*WHAT IS REQUIRED*: What is needed is an exact printout of all the data.

▼

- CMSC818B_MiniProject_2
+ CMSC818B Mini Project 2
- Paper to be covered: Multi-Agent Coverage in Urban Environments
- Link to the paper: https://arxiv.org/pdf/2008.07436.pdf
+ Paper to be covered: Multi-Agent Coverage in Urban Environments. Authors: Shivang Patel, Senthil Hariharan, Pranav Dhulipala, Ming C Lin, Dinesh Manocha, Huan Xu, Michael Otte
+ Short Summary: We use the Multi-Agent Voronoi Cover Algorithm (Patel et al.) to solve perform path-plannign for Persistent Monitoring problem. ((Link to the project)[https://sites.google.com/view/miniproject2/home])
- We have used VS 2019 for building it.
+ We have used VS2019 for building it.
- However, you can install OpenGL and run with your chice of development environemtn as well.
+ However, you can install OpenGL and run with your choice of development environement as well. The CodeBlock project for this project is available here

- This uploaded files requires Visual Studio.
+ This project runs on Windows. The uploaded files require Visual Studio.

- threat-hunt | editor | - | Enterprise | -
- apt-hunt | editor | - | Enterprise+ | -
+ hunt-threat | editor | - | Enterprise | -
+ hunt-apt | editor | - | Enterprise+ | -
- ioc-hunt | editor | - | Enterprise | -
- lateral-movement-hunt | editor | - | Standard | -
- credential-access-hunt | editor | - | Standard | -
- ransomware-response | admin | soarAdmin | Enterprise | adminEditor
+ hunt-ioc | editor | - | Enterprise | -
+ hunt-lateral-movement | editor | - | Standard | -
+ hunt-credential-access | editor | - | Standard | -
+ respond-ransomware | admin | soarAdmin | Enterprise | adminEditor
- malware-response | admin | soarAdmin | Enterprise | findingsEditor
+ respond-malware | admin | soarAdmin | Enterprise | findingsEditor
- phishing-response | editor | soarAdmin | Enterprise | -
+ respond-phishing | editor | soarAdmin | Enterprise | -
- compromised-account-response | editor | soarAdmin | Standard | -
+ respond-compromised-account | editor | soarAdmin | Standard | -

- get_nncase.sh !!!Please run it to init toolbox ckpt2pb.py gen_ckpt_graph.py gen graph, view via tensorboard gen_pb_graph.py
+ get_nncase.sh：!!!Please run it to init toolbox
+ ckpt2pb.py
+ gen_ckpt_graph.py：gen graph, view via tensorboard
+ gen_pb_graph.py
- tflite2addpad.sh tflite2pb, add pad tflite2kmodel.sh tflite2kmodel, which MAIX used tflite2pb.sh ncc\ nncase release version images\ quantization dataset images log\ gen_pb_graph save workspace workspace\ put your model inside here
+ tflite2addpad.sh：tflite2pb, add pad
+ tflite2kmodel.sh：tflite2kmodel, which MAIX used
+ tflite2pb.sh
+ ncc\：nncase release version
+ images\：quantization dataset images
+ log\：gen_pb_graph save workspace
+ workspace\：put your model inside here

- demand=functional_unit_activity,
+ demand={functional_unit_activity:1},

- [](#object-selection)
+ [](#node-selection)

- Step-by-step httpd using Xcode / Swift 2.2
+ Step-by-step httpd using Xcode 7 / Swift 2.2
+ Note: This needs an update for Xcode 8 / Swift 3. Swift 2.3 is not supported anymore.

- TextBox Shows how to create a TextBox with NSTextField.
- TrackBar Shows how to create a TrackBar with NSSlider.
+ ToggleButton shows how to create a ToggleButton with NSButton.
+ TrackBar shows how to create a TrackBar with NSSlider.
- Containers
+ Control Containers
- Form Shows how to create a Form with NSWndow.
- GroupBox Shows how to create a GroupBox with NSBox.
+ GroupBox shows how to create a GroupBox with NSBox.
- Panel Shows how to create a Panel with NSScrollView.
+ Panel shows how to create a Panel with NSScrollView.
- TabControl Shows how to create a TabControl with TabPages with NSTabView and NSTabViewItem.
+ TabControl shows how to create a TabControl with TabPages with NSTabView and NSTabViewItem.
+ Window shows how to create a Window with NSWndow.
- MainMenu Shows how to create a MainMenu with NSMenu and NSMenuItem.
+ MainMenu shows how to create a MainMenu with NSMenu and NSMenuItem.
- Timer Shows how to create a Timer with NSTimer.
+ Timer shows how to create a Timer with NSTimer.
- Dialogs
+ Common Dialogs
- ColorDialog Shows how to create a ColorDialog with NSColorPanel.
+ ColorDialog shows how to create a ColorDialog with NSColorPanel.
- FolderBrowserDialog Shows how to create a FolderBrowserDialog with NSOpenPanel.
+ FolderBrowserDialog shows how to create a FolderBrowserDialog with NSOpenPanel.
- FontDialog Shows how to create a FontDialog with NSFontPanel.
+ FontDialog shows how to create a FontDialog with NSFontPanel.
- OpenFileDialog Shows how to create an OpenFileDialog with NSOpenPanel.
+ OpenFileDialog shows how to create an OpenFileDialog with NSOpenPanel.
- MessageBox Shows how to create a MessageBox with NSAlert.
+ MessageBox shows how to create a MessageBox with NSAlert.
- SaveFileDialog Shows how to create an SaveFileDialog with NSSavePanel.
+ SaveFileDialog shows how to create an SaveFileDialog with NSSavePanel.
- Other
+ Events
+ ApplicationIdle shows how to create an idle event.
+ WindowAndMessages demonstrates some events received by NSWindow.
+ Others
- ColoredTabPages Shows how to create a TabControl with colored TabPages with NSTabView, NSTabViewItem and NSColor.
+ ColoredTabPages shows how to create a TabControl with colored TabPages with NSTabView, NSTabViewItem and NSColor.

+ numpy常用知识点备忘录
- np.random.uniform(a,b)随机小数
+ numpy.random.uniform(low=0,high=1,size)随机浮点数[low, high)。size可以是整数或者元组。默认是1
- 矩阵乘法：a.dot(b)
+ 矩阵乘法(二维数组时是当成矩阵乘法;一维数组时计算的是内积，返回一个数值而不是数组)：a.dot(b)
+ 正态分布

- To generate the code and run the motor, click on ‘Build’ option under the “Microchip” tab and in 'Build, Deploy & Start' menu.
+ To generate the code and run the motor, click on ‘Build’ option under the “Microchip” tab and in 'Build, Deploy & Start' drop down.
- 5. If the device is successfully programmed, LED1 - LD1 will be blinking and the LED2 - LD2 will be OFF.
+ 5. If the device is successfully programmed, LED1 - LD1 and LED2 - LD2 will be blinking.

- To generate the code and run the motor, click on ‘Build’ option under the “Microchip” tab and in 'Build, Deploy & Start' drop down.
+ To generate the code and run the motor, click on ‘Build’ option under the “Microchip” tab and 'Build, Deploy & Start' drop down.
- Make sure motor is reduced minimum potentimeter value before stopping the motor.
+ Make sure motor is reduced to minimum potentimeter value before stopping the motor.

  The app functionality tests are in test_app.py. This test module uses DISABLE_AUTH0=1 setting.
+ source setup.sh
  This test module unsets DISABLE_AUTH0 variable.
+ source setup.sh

▲

*PROBLEM SOLUTION*:
- CMSC818B_MiniProject_2
+ CMSC818B Mini Project 2
- Paper to be covered: Multi-Agent Coverage in Urban Environments
- Link to the paper: https://arxiv.org/pdf/2008.07436.pdf
+ Paper to be covered: Multi-Agent Coverage in Urban Environments. Authors: Shivang Patel, Senthil Hariharan, Pranav Dhulipala, Ming C Lin, Dinesh Manocha, Huan Xu, Michael Otte
+ Short Summary: We use the Multi-Agent Voronoi Cover Algorithm (Patel et al.) to solve perform path-plannign for Persistent Monitoring problem. ((Link to the project)[https://sites.google.com/view/miniproject2/home])
- We have used VS 2019 for building it.
+ We have used VS2019 for building it.
- However, you can install OpenGL and run with your chice of development environemtn as well.
+ However, you can install OpenGL and run with your choice of development environement as well. The CodeBlock project for this project is available here

- This uploaded files requires Visual Studio.
+ This project runs on Windows. The uploaded files require Visual Studio.

- threat-hunt | editor | - | Enterprise | -
- apt-hunt | editor | - | Enterprise+ | -
+ hunt-threat | editor | - | Enterprise | -
+ hunt-apt | editor | - | Enterprise+ | -
- ioc-hunt | editor | - | Enterprise | -
- lateral-movement-hunt | editor | - | Standard | -
- credential-access-hunt | editor | - | Standard | -
- ransomware-response | admin | soarAdmin | Enterprise | adminEditor
+ hunt-ioc | editor | - | Enterprise | -
+ hunt-lateral-movement | editor | - | Standard | -
+ hunt-credential-access | editor | - | Standard | -
+ respond-ransomware | admin | soarAdmin | Enterprise | adminEditor
- malware-response | admin | soarAdmin | Enterprise | findingsEditor
+ respond-malware | admin | soarAdmin | Enterprise | findingsEditor
- phishing-response | editor | soarAdmin | Enterprise | -
+ respond-phishing | editor | soarAdmin | Enterprise | -
- compromised-account-response | editor | soarAdmin | Standard | -
+ respond-compromised-account | editor | soarAdmin | Standard | -

- get_nncase.sh !!!Please run it to init toolbox ckpt2pb.py gen_ckpt_graph.py gen graph, view via tensorboard gen_pb_graph.py
+ get_nncase.sh：!!!Please run it to init toolbox
+ ckpt2pb.py
+ gen_ckpt_graph.py：gen graph, view via tensorboard
+ gen_pb_graph.py
- tflite2addpad.sh tflite2pb, add pad tflite2kmodel.sh tflite2kmodel, which MAIX used tflite2pb.sh ncc\ nncase release version images\ quantization dataset images log\ gen_pb_graph save workspace workspace\ put your model inside here
+ tflite2addpad.sh：tflite2pb, add pad
+ tflite2kmodel.sh：tflite2kmodel, which MAIX used
+ tflite2pb.sh
+ ncc\：nncase release version
+ images\：quantization dataset images
+ log\：gen_pb_graph save workspace
+ workspace\：put your model inside here

- demand=functional_unit_activity,
+ demand={functional_unit_activity:1},

- [](#object-selection)
+ [](#node-selection)

- Step-by-step httpd using Xcode / Swift 2.2
+ Step-by-step httpd using Xcode 7 / Swift 2.2
+ Note: This needs an update for Xcode 8 / Swift 3. Swift 2.3 is not supported anymore.

- TextBox Shows how to create a TextBox with NSTextField.
- TrackBar Shows how to create a TrackBar with NSSlider.
+ ToggleButton shows how to create a ToggleButton with NSButton.
+ TrackBar shows how to create a TrackBar with NSSlider.
- Containers
+ Control Containers
- Form Shows how to create a Form with NSWndow.
- GroupBox Shows how to create a GroupBox with NSBox.
+ GroupBox shows how to create a GroupBox with NSBox.
- Panel Shows how to create a Panel with NSScrollView.
+ Panel shows how to create a Panel with NSScrollView.
- TabControl Shows how to create a TabControl with TabPages with NSTabView and NSTabViewItem.
+ TabControl shows how to create a TabControl with TabPages with NSTabView and NSTabViewItem.
+ Window shows how to create a Window with NSWndow.
- MainMenu Shows how to create a MainMenu with NSMenu and NSMenuItem.
+ MainMenu shows how to create a MainMenu with NSMenu and NSMenuItem.
- Timer Shows how to create a Timer with NSTimer.
+ Timer shows how to create a Timer with NSTimer.
- Dialogs
+ Common Dialogs
- ColorDialog Shows how to create a ColorDialog with NSColorPanel.
+ ColorDialog shows how to create a ColorDialog with NSColorPanel.
- FolderBrowserDialog Shows how to create a FolderBrowserDialog with NSOpenPanel.
+ FolderBrowserDialog shows how to create a FolderBrowserDialog with NSOpenPanel.
- FontDialog Shows how to create a FontDialog with NSFontPanel.
+ FontDialog shows how to create a FontDialog with NSFontPanel.
- OpenFileDialog Shows how to create an OpenFileDialog with NSOpenPanel.
+ OpenFileDialog shows how to create an OpenFileDialog with NSOpenPanel.
- MessageBox Shows how to create a MessageBox with NSAlert.
+ MessageBox shows how to create a MessageBox with NSAlert.
- SaveFileDialog Shows how to create an SaveFileDialog with NSSavePanel.
+ SaveFileDialog shows how to create an SaveFileDialog with NSSavePanel.
- Other
+ Events
+ ApplicationIdle shows how to create an idle event.
+ WindowAndMessages demonstrates some events received by NSWindow.
+ Others
- ColoredTabPages Shows how to create a TabControl with colored TabPages with NSTabView, NSTabViewItem and NSColor.
+ ColoredTabPages shows how to create a TabControl with colored TabPages with NSTabView, NSTabViewItem and NSColor.

+ numpy常用知识点备忘录
- np.random.uniform(a,b)随机小数
+ numpy.random.uniform(low=0,high=1,size)随机浮点数[low, high)。size可以是整数或者元组。默认是1
- 矩阵乘法：a.dot(b)
+ 矩阵乘法(二维数组时是当成矩阵乘法;一维数组时计算的是内积，返回一个数值而不是数组)：a.dot(b)
+ 正态分布

- To generate the code and run the motor, click on ‘Build’ option under the “Microchip” tab and in 'Build, Deploy & Start' menu.
+ To generate the code and run the motor, click on ‘Build’ option under the “Microchip” tab and in 'Build, Deploy & Start' drop down.
- 5. If the device is successfully programmed, LED1 - LD1 will be blinking and the LED2 - LD2 will be OFF.
+ 5. If the device is successfully programmed, LED1 - LD1 and LED2 - LD2 will be blinking.

- To generate the code and run the motor, click on ‘Build’ option under the “Microchip” tab and in 'Build, Deploy & Start' drop down.
+ To generate the code and run the motor, click on ‘Build’ option under the “Microchip” tab and 'Build, Deploy & Start' drop down.
- Make sure motor is reduced minimum potentimeter value before stopping the motor.
+ Make sure motor is reduced to minimum potentimeter value before stopping the motor.

  The app functionality tests are in test_app.py. This test module uses DISABLE_AUTH0=1 setting.
+ source setup.sh
  This test module unsets DISABLE_AUTH0 variable.
+ source setup.sh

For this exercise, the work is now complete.